Are TBOs just as fast as PBOs?

fred_em · January 18, 2011, 8:42am

Hi,

I am currently sending texture contents on a frame basis to the GPU. I am using PBOs to do this.

Because I need more programming flexibility in my GLSL fragment shader, I need to switch to Texture Buffer Objects in order to make use of the texelFetch() function.

My question is the following:

TBOs seem pretty much like PBOs. glBufferData, glMapBuffer etc.
Will the contents also be transfered asynchronously, like with PBOs? Will the uploading performance be similar?

Thanks,
Fred

Alfonse_Reinheart · January 18, 2011, 9:22am

Because I need more programming flexibility in my GLSL fragment shader, I need to switch to Texture Buffer Objects in order to make use of the texelFetch() function.

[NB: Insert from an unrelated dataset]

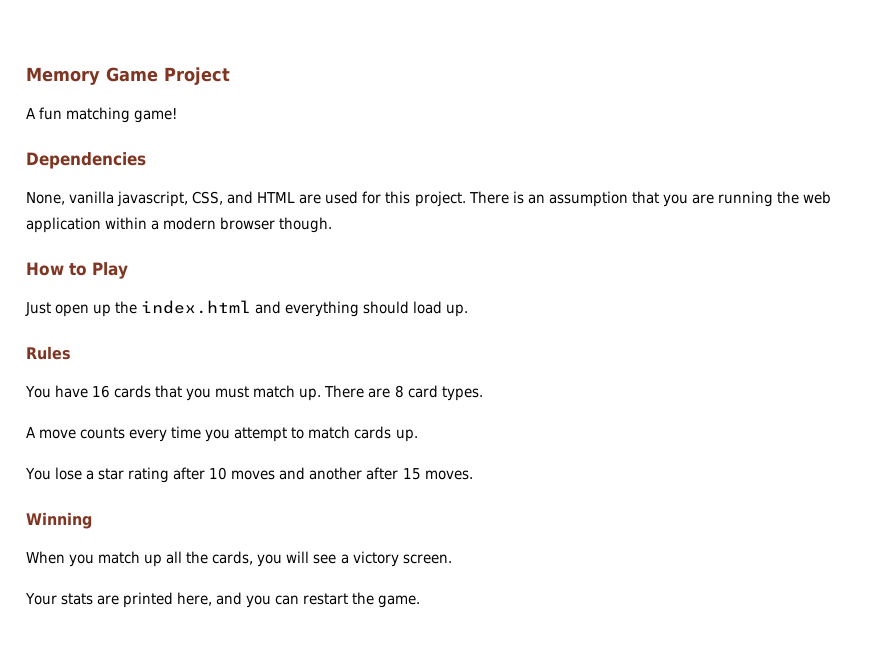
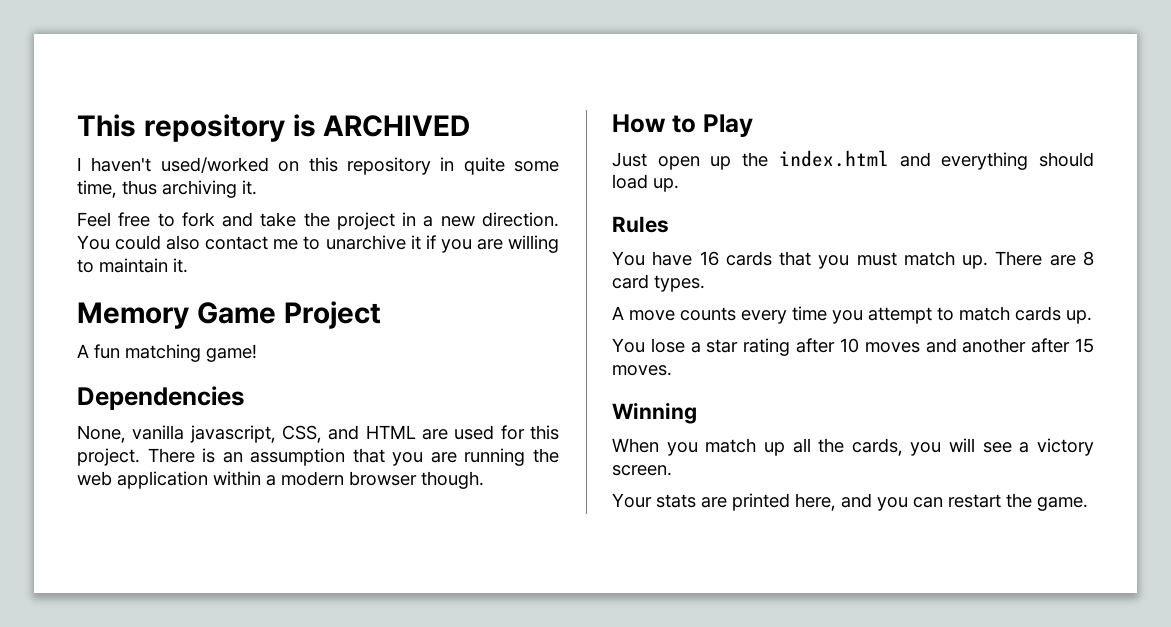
(26, 76) none -> [77,114,471,142] [77,157,559,175] [77,180,257,198] [77,212,559,230] [77,235,559,253] [77,258,188,273] This repository is ARCHIVED // I haven't used/worked on this repository in quite some time, thus archiving it. // Feel free to fork and take the project in a new direction. You could also contact me to unarchive it if you are willing to maintain it. //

The texelFetch function can be used with almost any type of texture (except shadow and cubemap textures).

TBOs seem pretty much like PBOs.

That’s because they are buffer objects. All buffer objects are equal; the only thing that matters is what you use them for.

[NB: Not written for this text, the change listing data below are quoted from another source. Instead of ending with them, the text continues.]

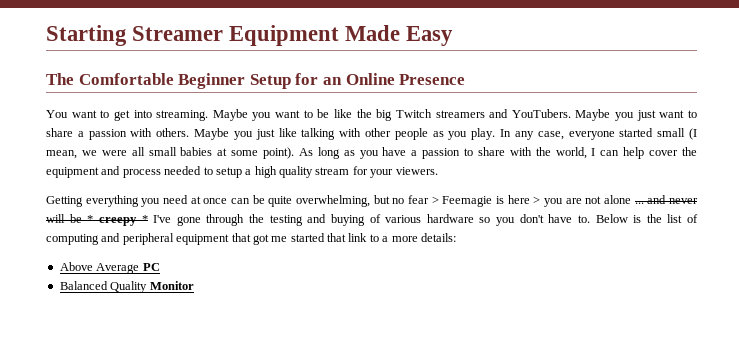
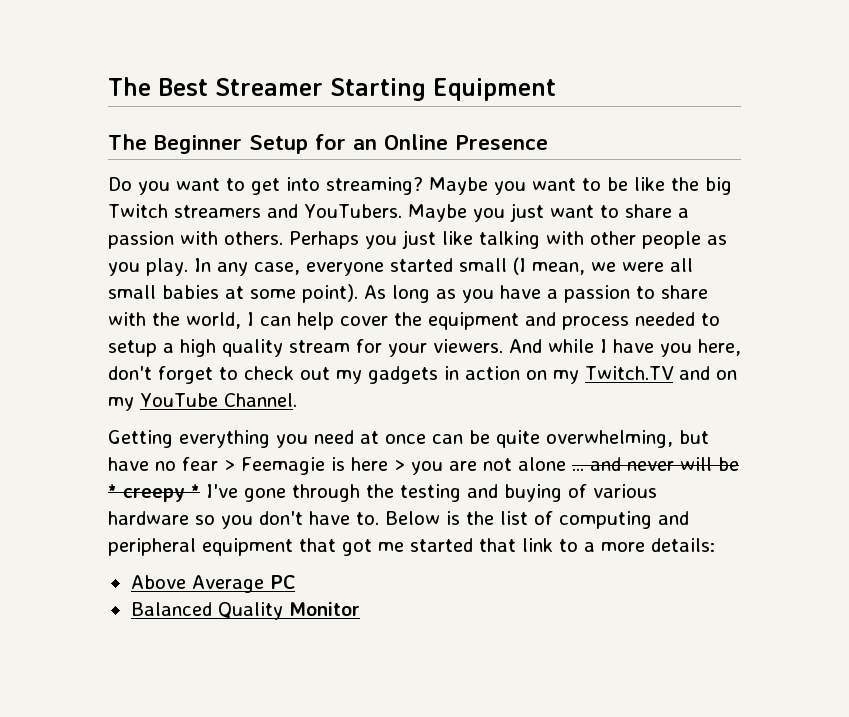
[46,25,224,46] Starting Streamer -> [108,77,426,101] The Best Streamer Starting
[345,25,454,46] [46,73,174,85] Made Easy // The Comfortable -> [108,134,147,150] // The
[46,110,68,118] You -> [108,177,170,195] Do you
[156,110,209,121] streaming. -> [326,177,423,195] streaming?
[194,128,230,140] Maybe -> [289,231,359,249] Perhaps
(438, 171) none -> [509,339,741,357] [108,366,737,384] [108,393,297,411] And while I have you here, don't forget to check out my gadgets in action on my Twitch.TV and on my YouTube Channel.
(390, 199) none -> [108,457,149,471] have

There is no such thing as a PBO or a TBO; these are simply different uses for buffer objects.

Will the contents also be transfered asynchronously, like with PBOs? Will the uploading performance be similar?

What do you mean by this?

Calls to glTexImage or other pixel transfer operations while a buffer object is bound to GL_PIXEL_UNPACK will cause these functions to get their data from the bound buffer object instead of from client memory. This is what allows asynchronous uploads.

If you’re using a buffer object as the storage for a buffer texture, you will not be calling glTexImage or any other pixel transfer operations on the texture. There won’t be asynchronous uploads because there won’t be uploads.

If you’re not using filtering, and you don’t need multidimensional texture access, then you probably also don’t need the pixel transfers either. So just use a buffer texture.

fred_em · January 19, 2011, 4:30am

[quote=Alfonse Reinheart]

If you’re not using filtering, and you don’t need multidimensional texture access, then you probably also don’t need the pixel transfers either. So just use a buffer texture.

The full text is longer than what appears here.